» TASK DETAILS: It would help if you retyped the data exactly, leaving out the pictures.

» SUPPLIED DATA:
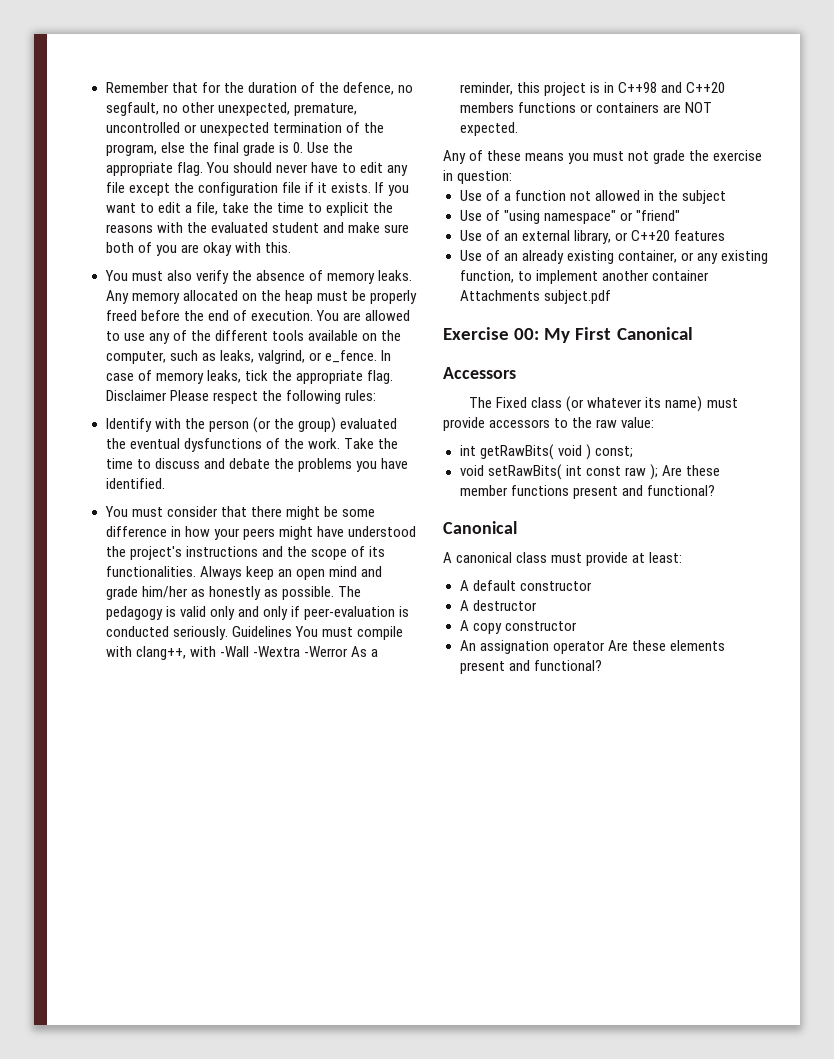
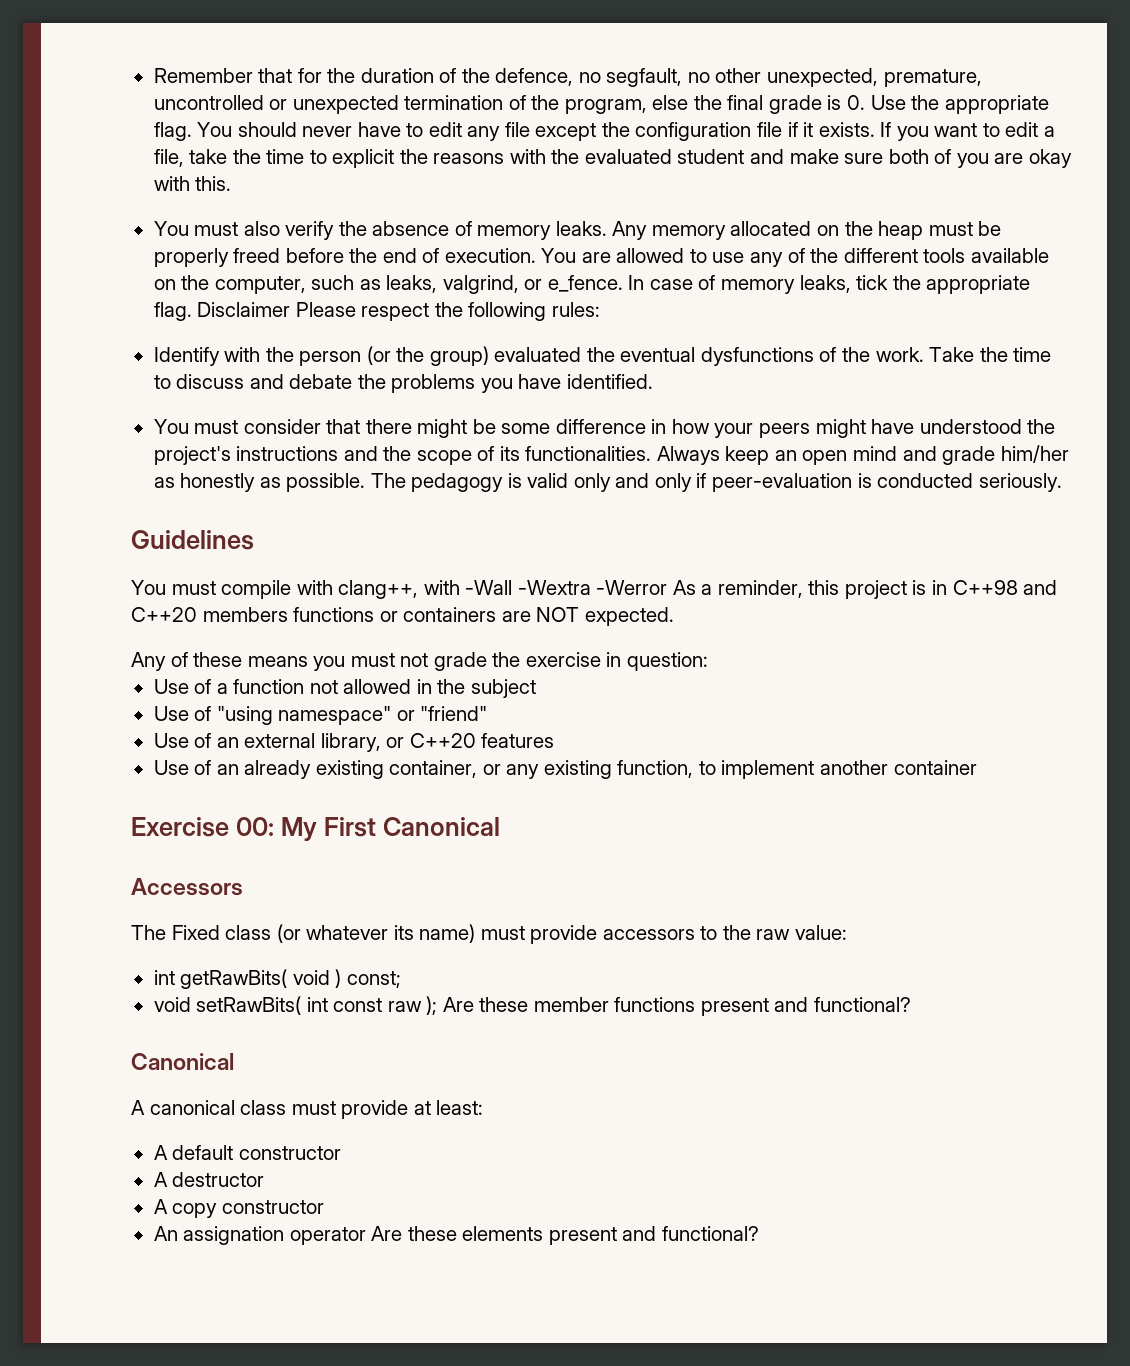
(228, 633) none -> (1062, 482) //
(292, 631) none -> (254, 540) //
[459,290,611,304] Attachments subject.pdf -> (977, 767) none

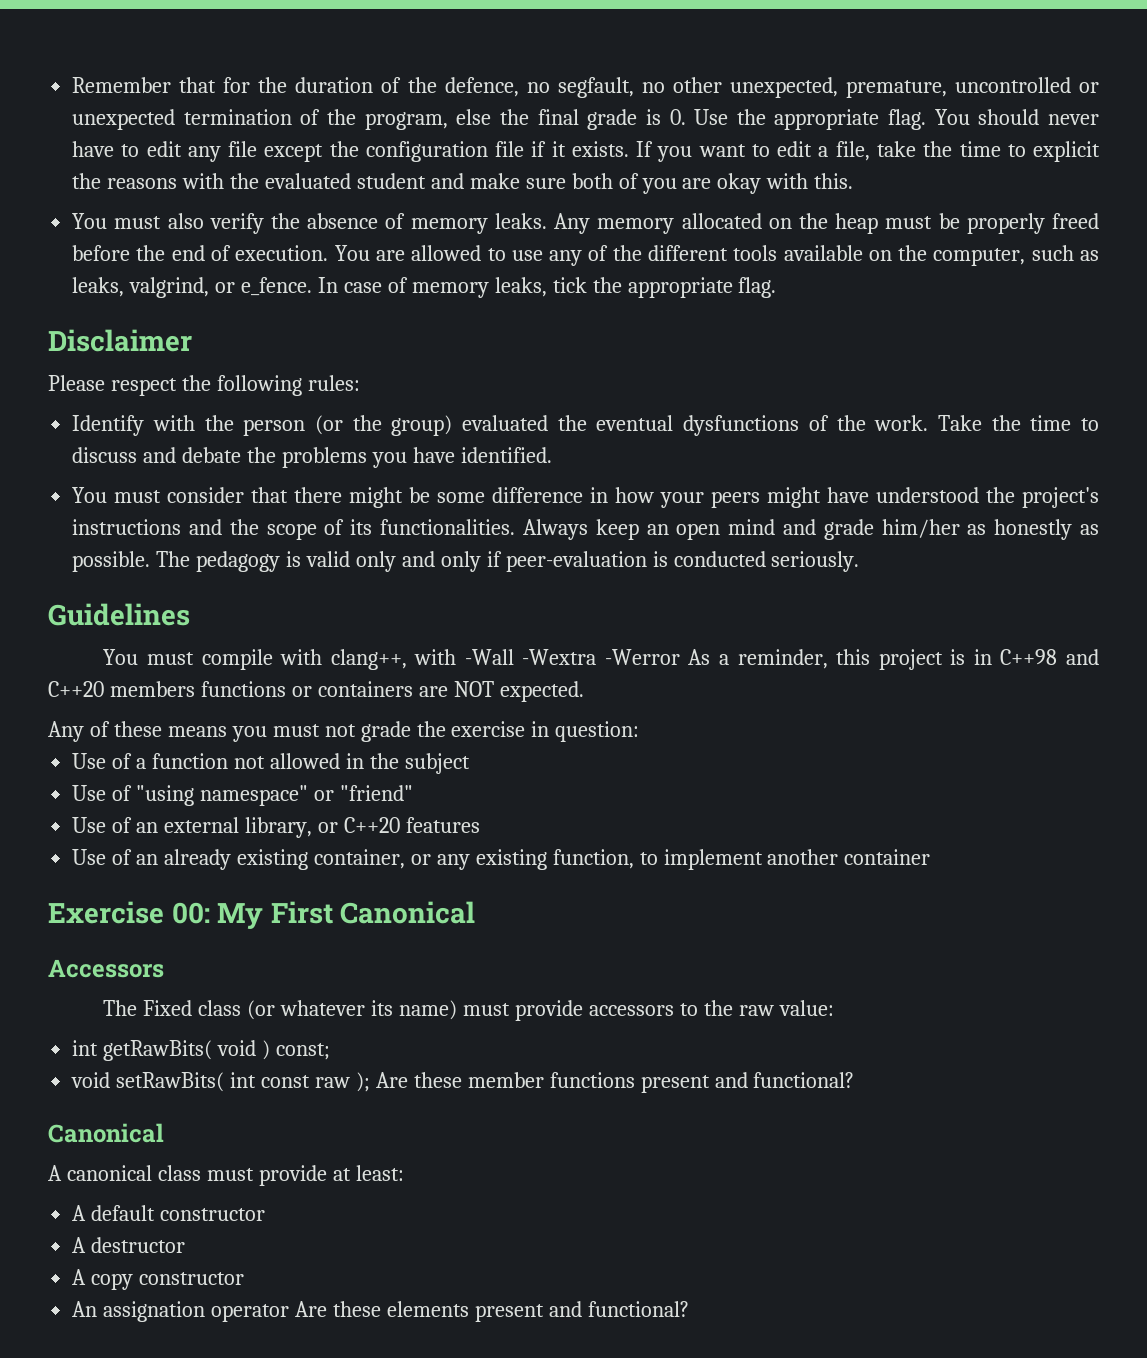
(192, 311) none -> (777, 287) //
(291, 309) none -> (192, 340) //

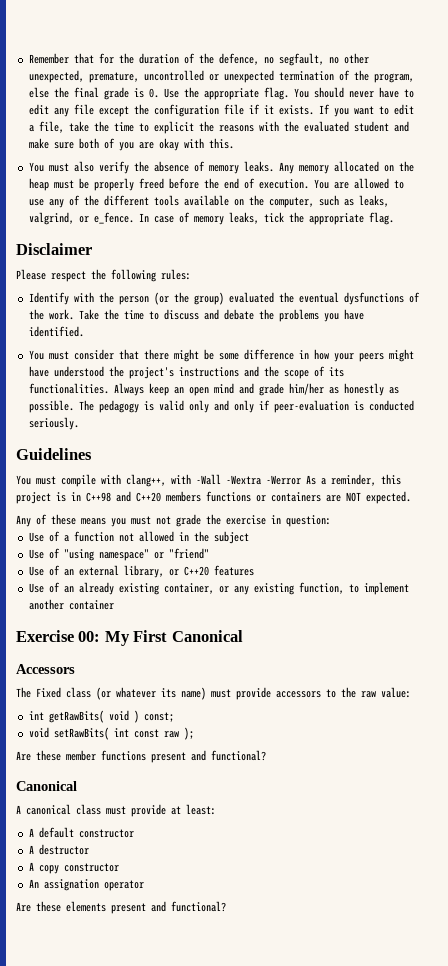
(370, 1082) none -> (194, 733) //
(290, 1313) none -> (144, 885) //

» EXERCISE SOLUTION:
(228, 633) none -> (1062, 482) //
(292, 631) none -> (254, 540) //
[459,290,611,304] Attachments subject.pdf -> (977, 767) none

(192, 311) none -> (777, 287) //
(291, 309) none -> (192, 340) //

(370, 1082) none -> (194, 733) //
(290, 1313) none -> (144, 885) //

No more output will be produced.